* Records supplied
★ ★ ★

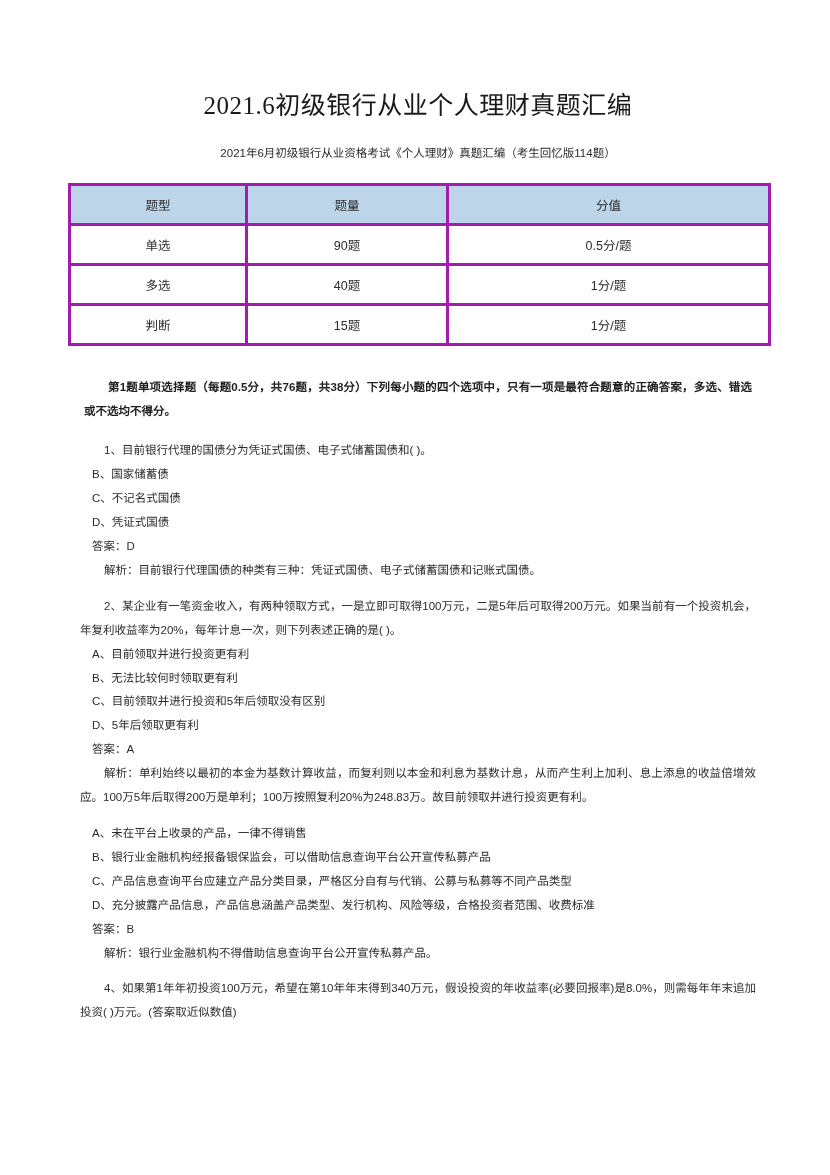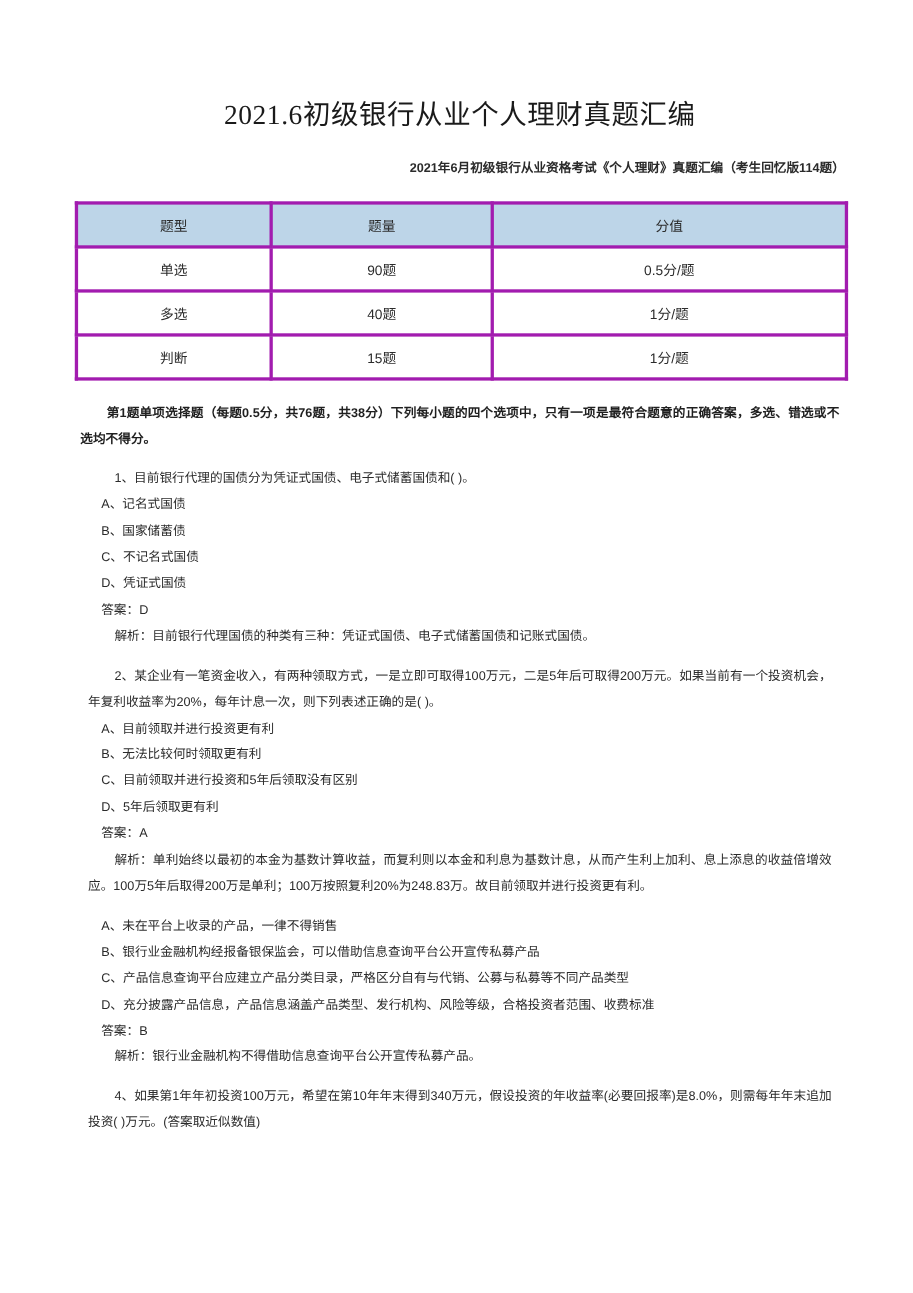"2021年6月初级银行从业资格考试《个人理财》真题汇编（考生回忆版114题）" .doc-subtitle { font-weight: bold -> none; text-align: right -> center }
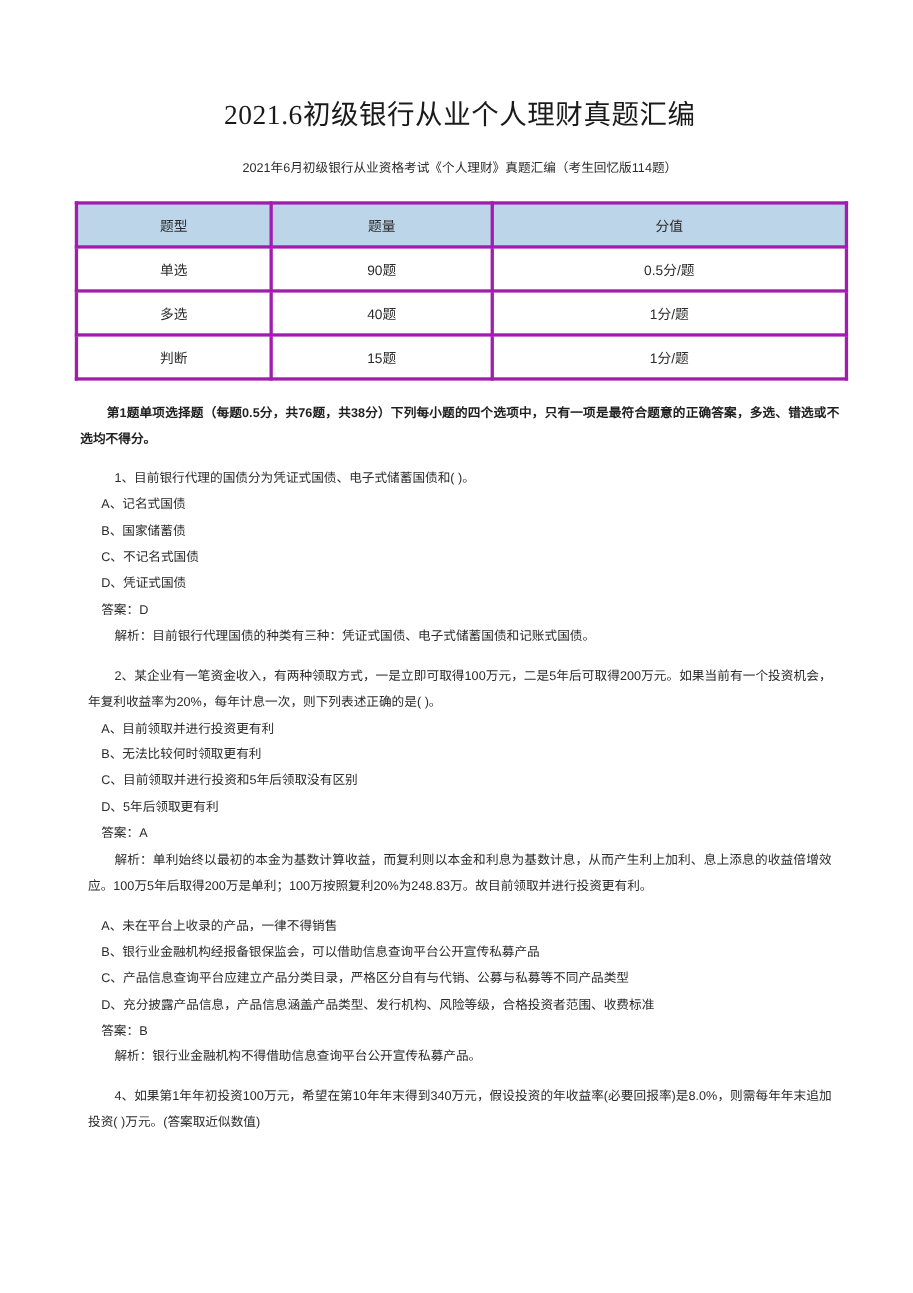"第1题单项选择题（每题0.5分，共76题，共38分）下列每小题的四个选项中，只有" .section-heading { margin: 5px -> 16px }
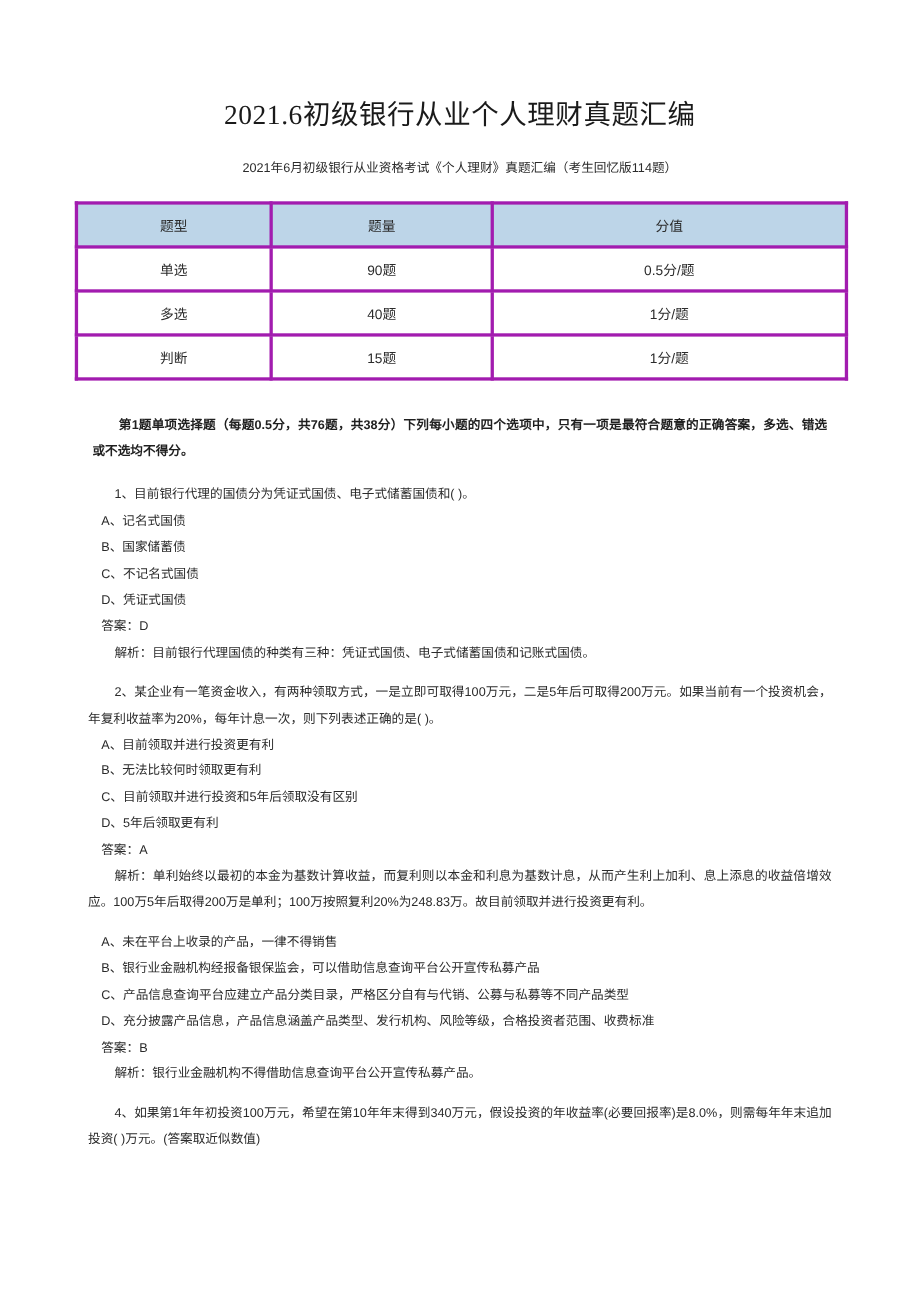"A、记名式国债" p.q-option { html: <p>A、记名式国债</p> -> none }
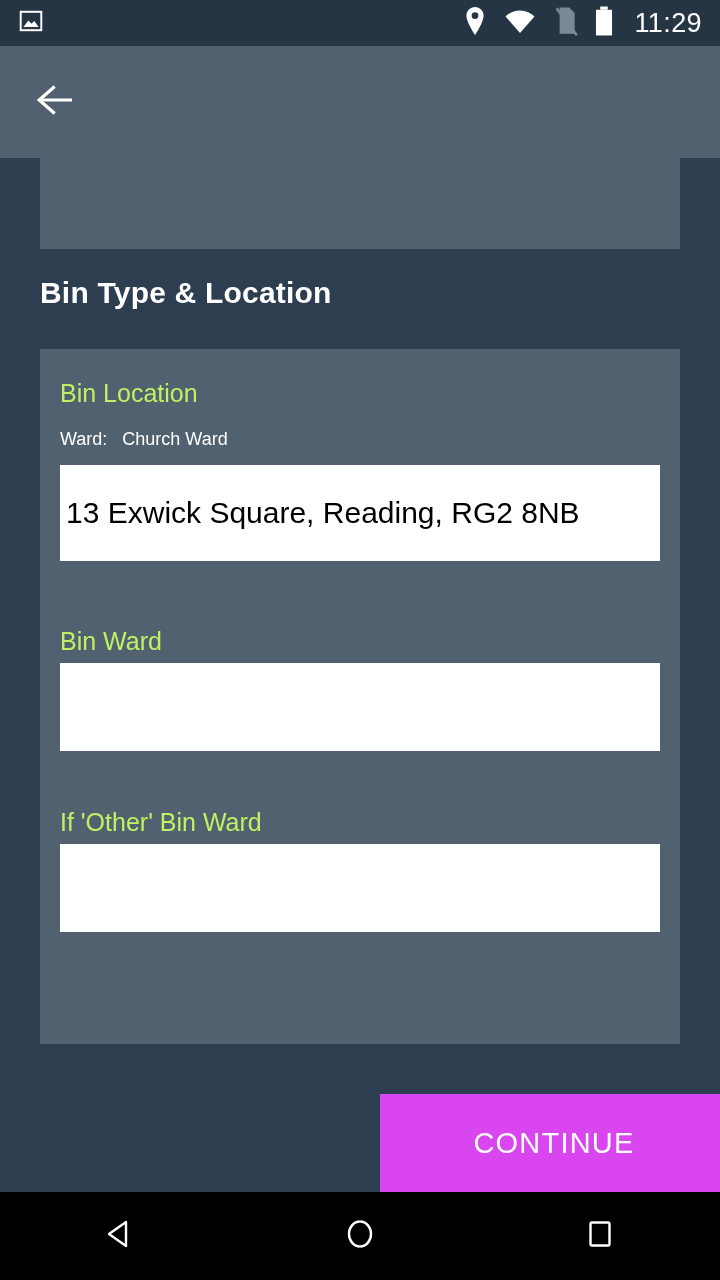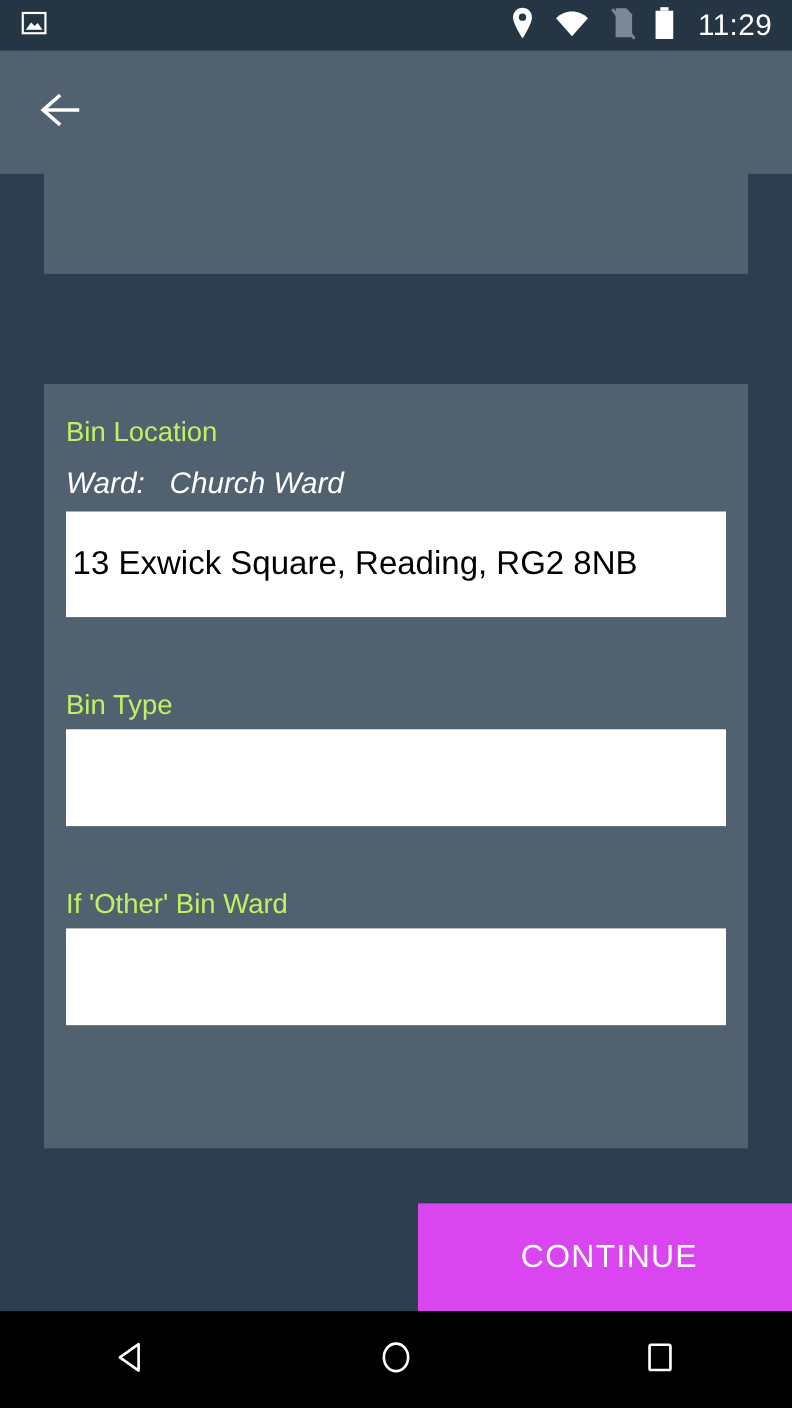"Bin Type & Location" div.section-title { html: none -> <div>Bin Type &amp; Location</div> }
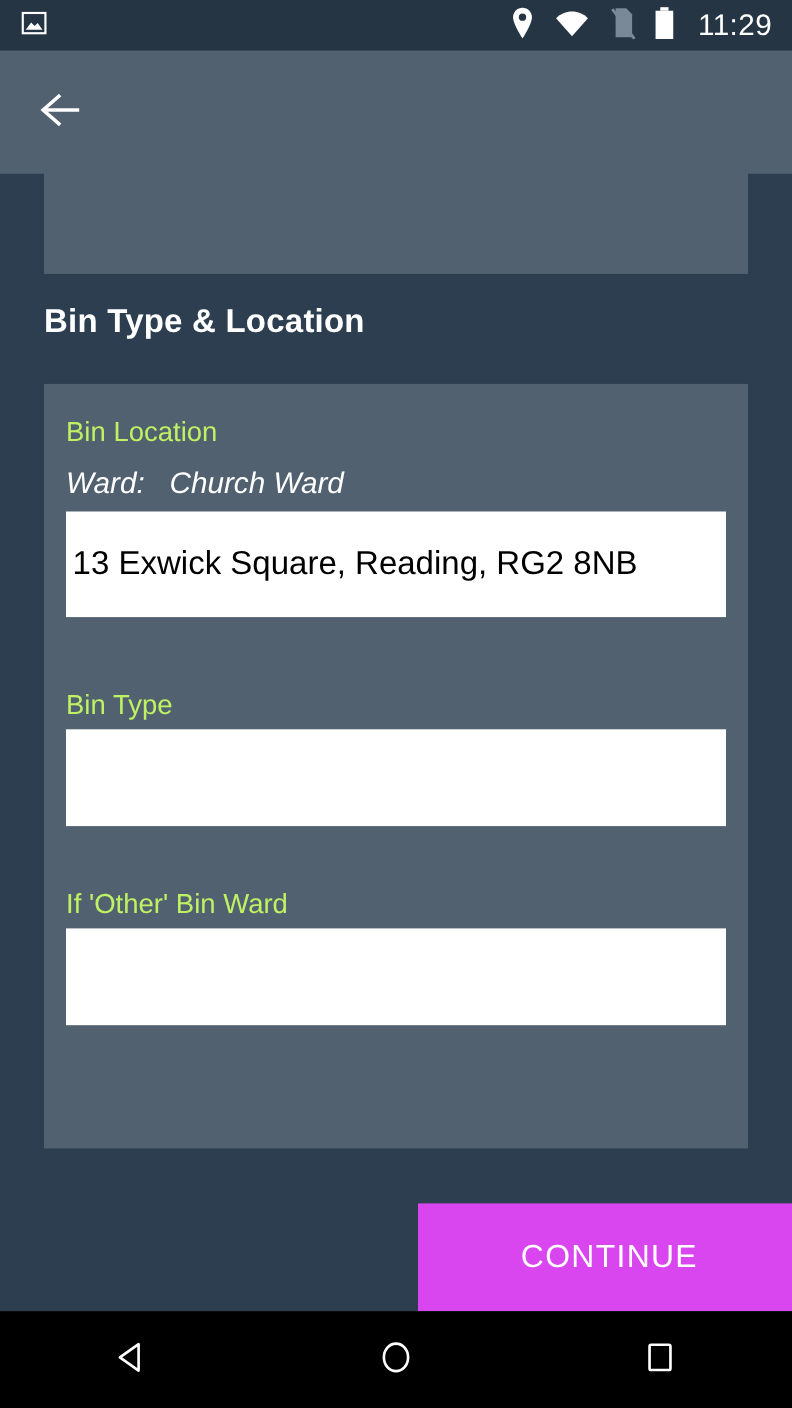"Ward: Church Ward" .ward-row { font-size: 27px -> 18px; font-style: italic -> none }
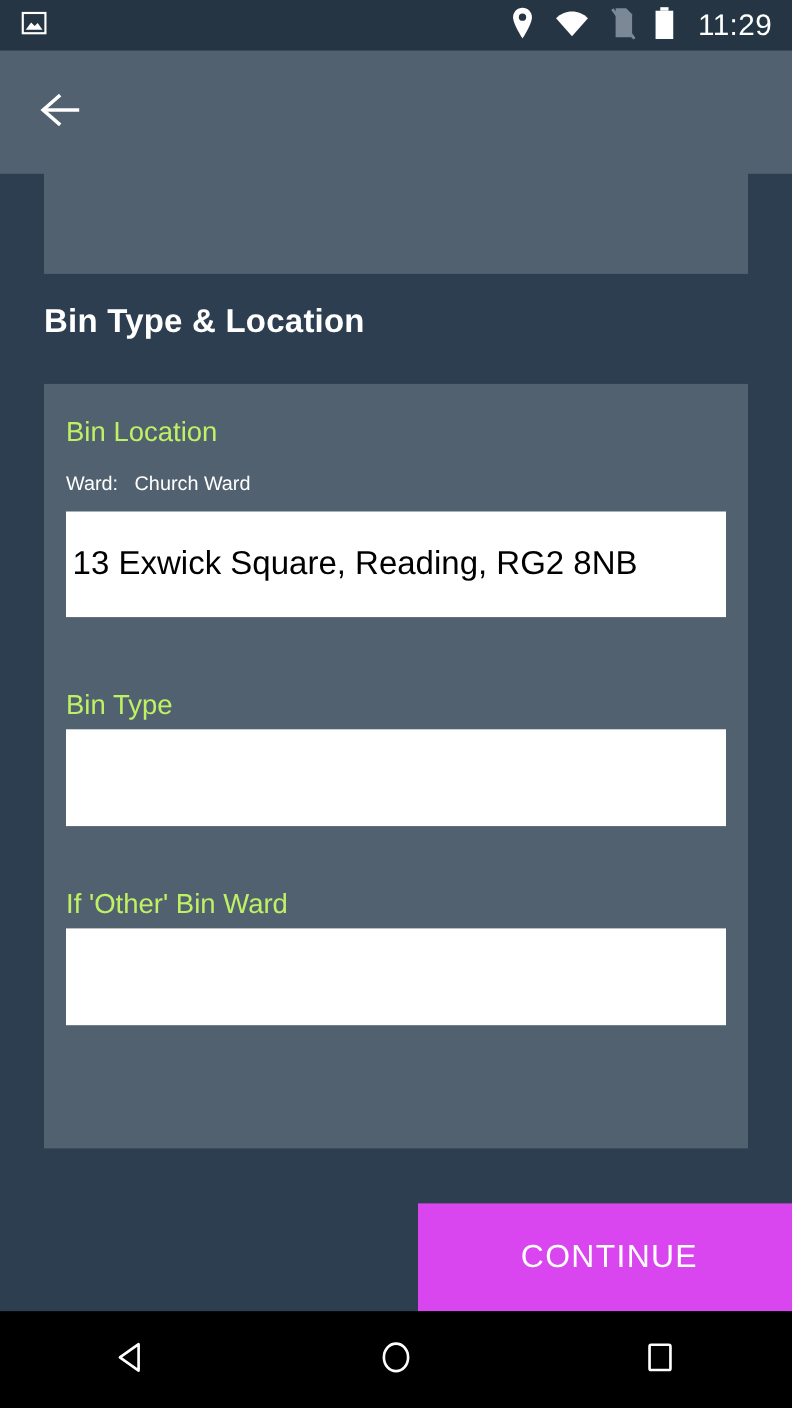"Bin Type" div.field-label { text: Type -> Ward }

★ ★ ★

* The task
The whole listing should be transcribed exactly, though its pictures must be left out.

* Solution
"2021年6月初级银行从业资格考试《个人理财》真题汇编（考生回忆版114题）" .doc-subtitle { font-weight: bold -> none; text-align: right -> center }
"第1题单项选择题（每题0.5分，共76题，共38分）下列每小题的四个选项中，只有" .section-heading { margin: 5px -> 16px }
"A、记名式国债" p.q-option { html: <p>A、记名式国债</p> -> none }
"Bin Type & Location" div.section-title { html: none -> <div>Bin Type &amp; Location</div> }
"Ward: Church Ward" .ward-row { font-size: 27px -> 18px; font-style: italic -> none }
"Bin Type" div.field-label { text: Type -> Ward }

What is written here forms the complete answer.